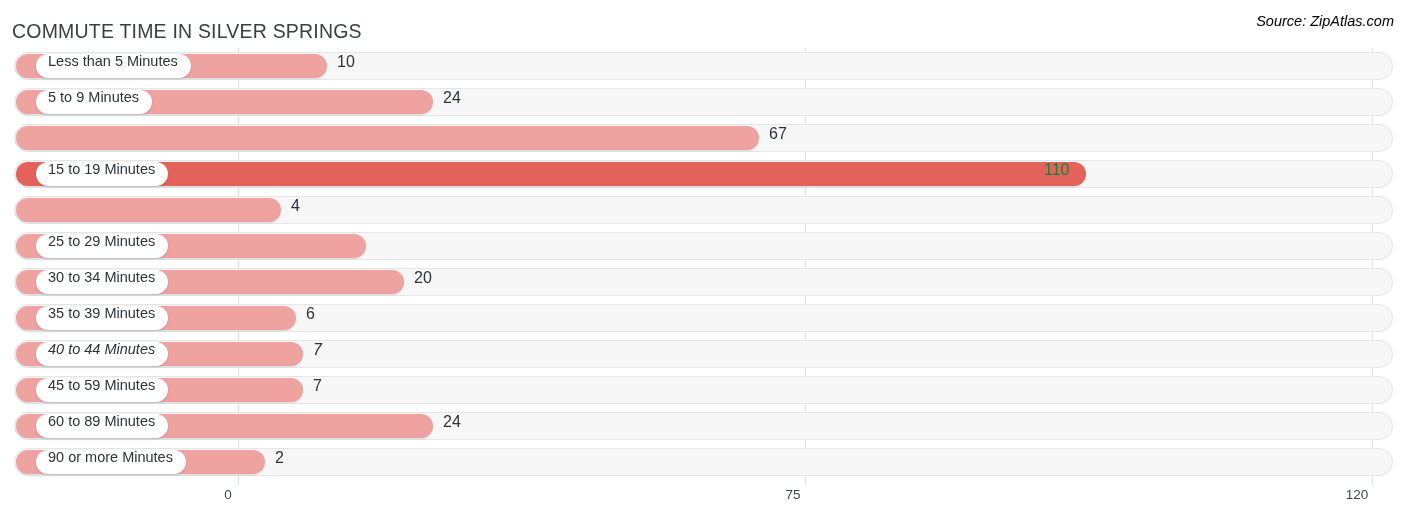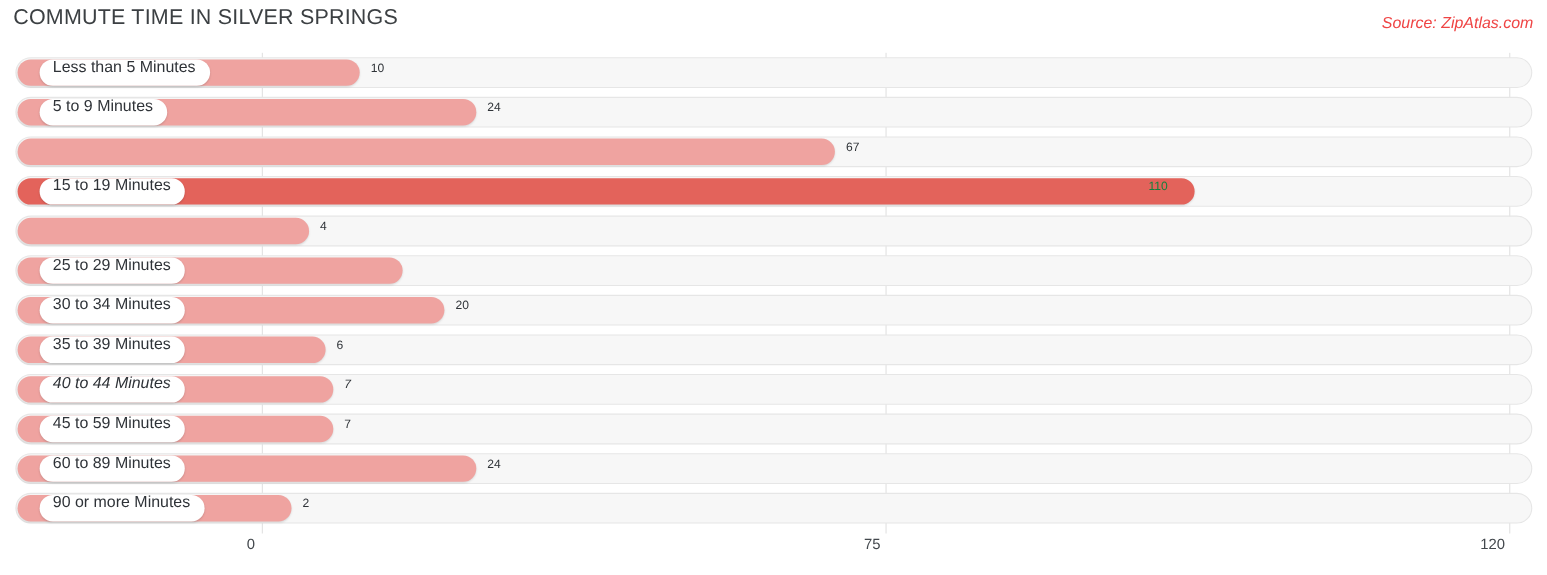"COMMUTE TIME IN SILVER SPRINGS" #chart-title { top: 5px -> 20px }
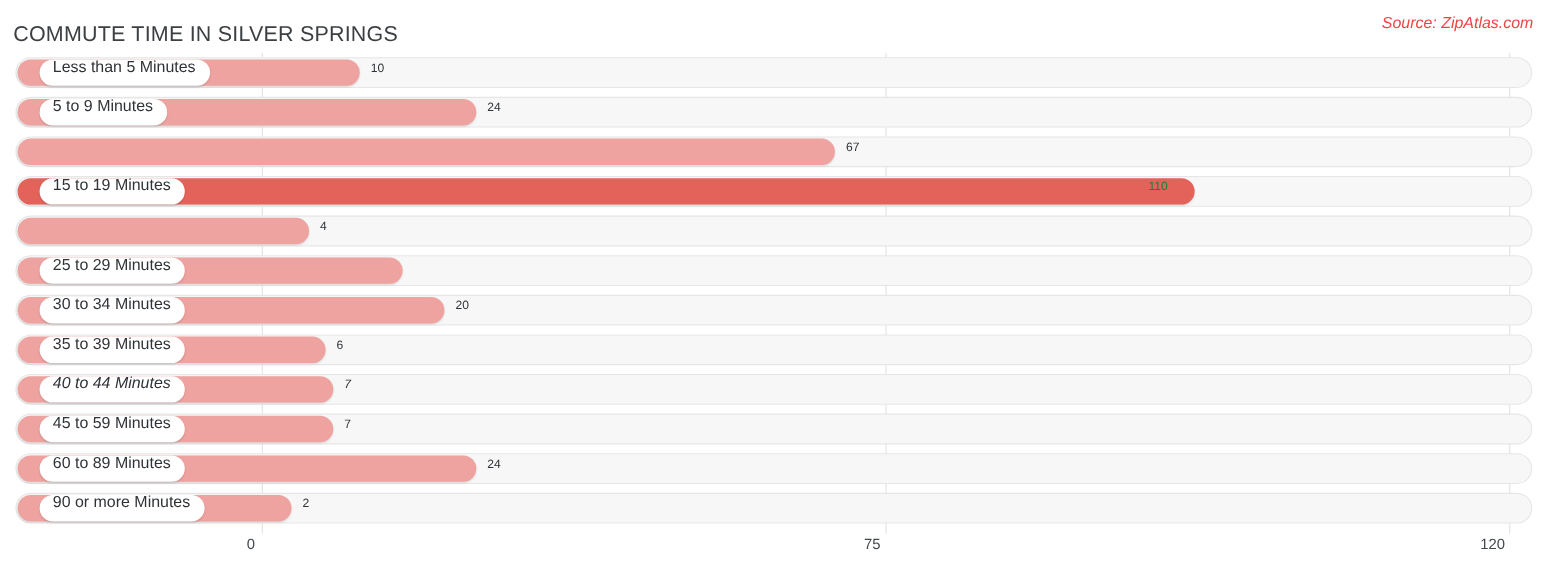"Source: ZipAtlas.com" #chart-source { color: #ef4444 -> #000000 }
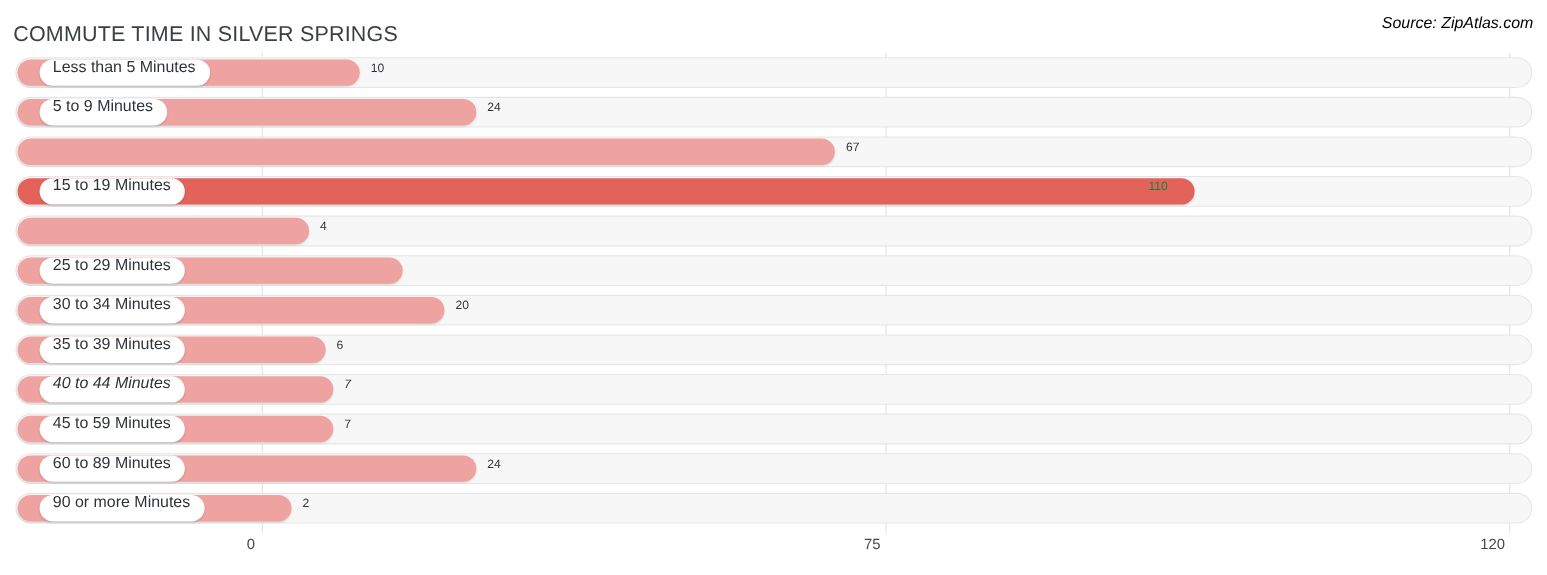"10" .value { font-size: 11px -> 16px }
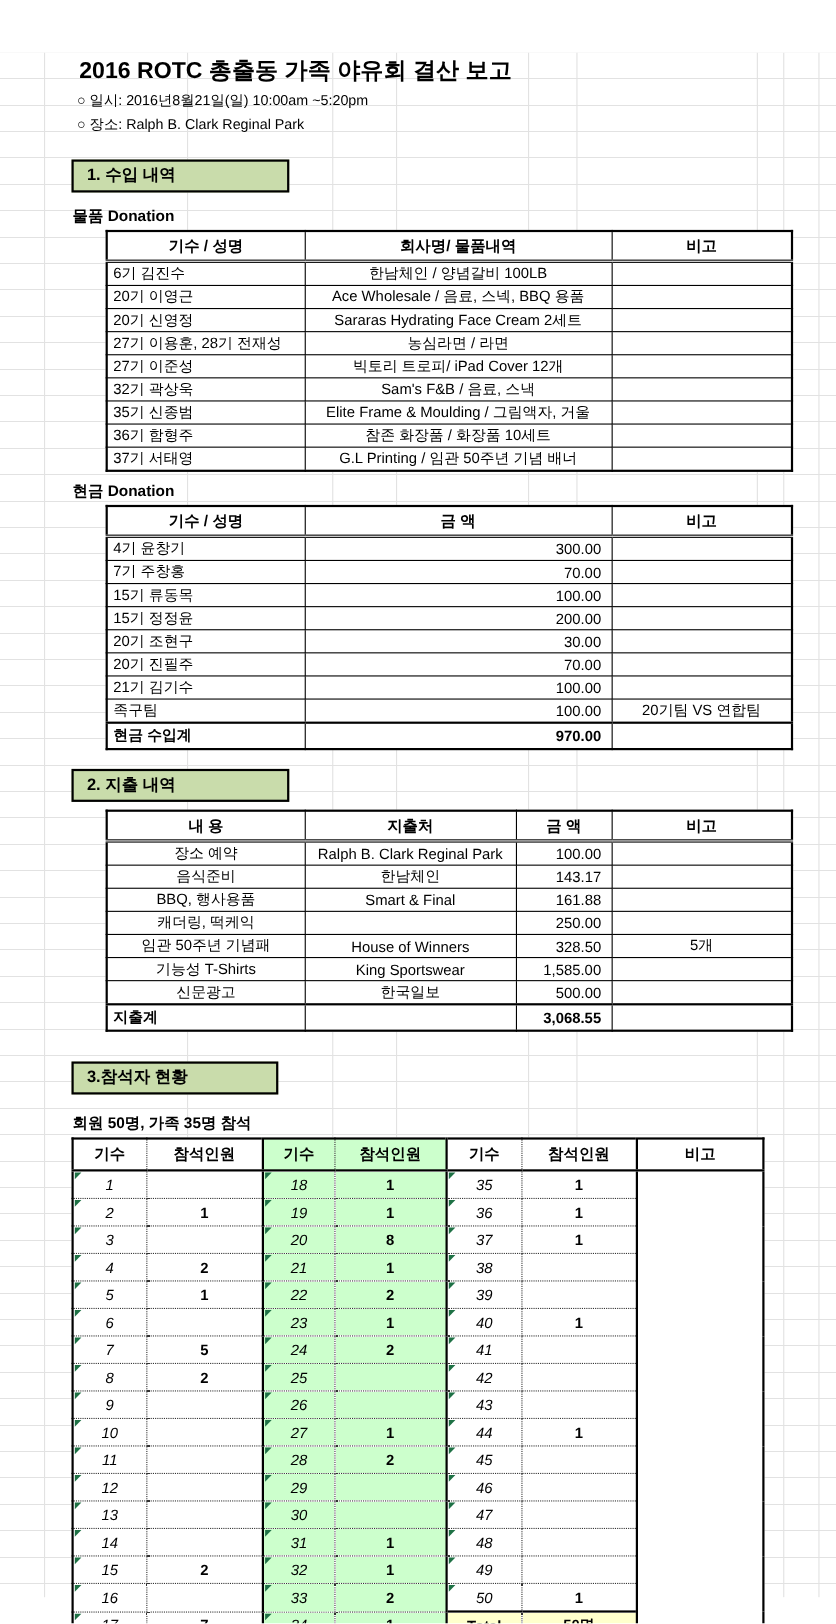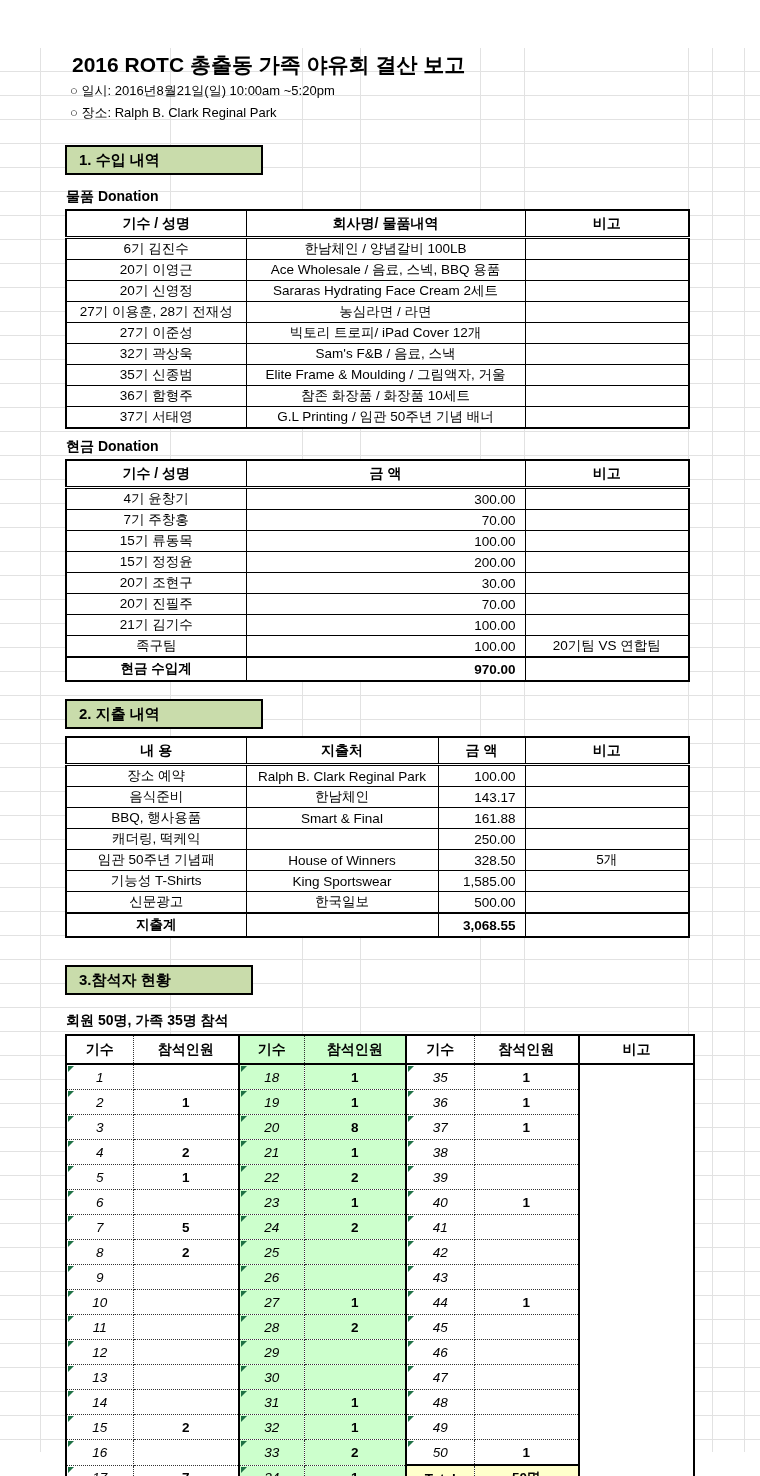"기수 / 성명" .rtable { margin-left: 65px -> 96px }
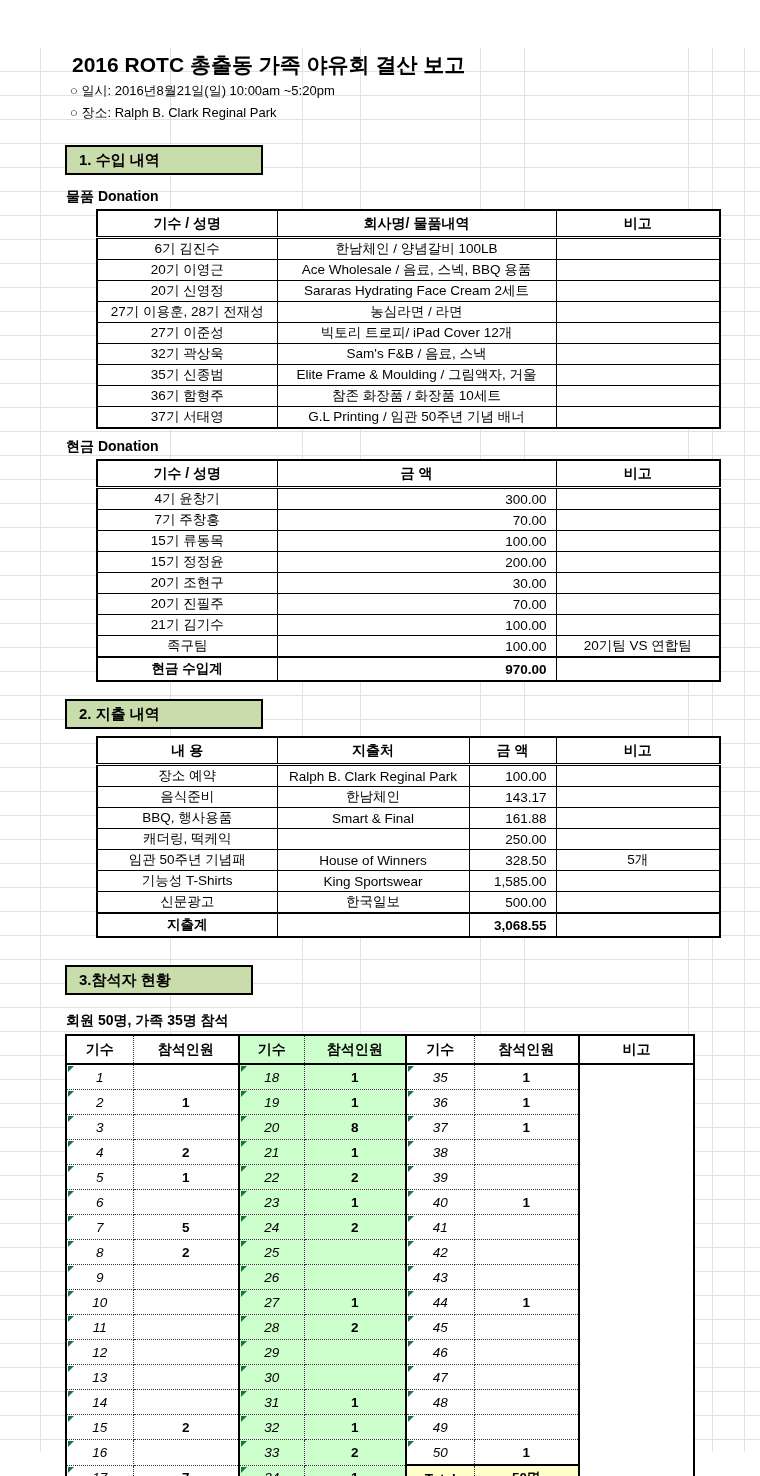"6기 김진수" .c-center { text-align: center -> left }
----------------
AIM OF THE EXERCISE | Only an exact copy of the entries, with no pictures, is expected as the answer.

WRITTEN SOLUTION |
"COMMUTE TIME IN SILVER SPRINGS" #chart-title { top: 5px -> 20px }
"Source: ZipAtlas.com" #chart-source { color: #ef4444 -> #000000 }
"10" .value { font-size: 11px -> 16px }
"기수 / 성명" .rtable { margin-left: 65px -> 96px }
"6기 김진수" .c-center { text-align: center -> left }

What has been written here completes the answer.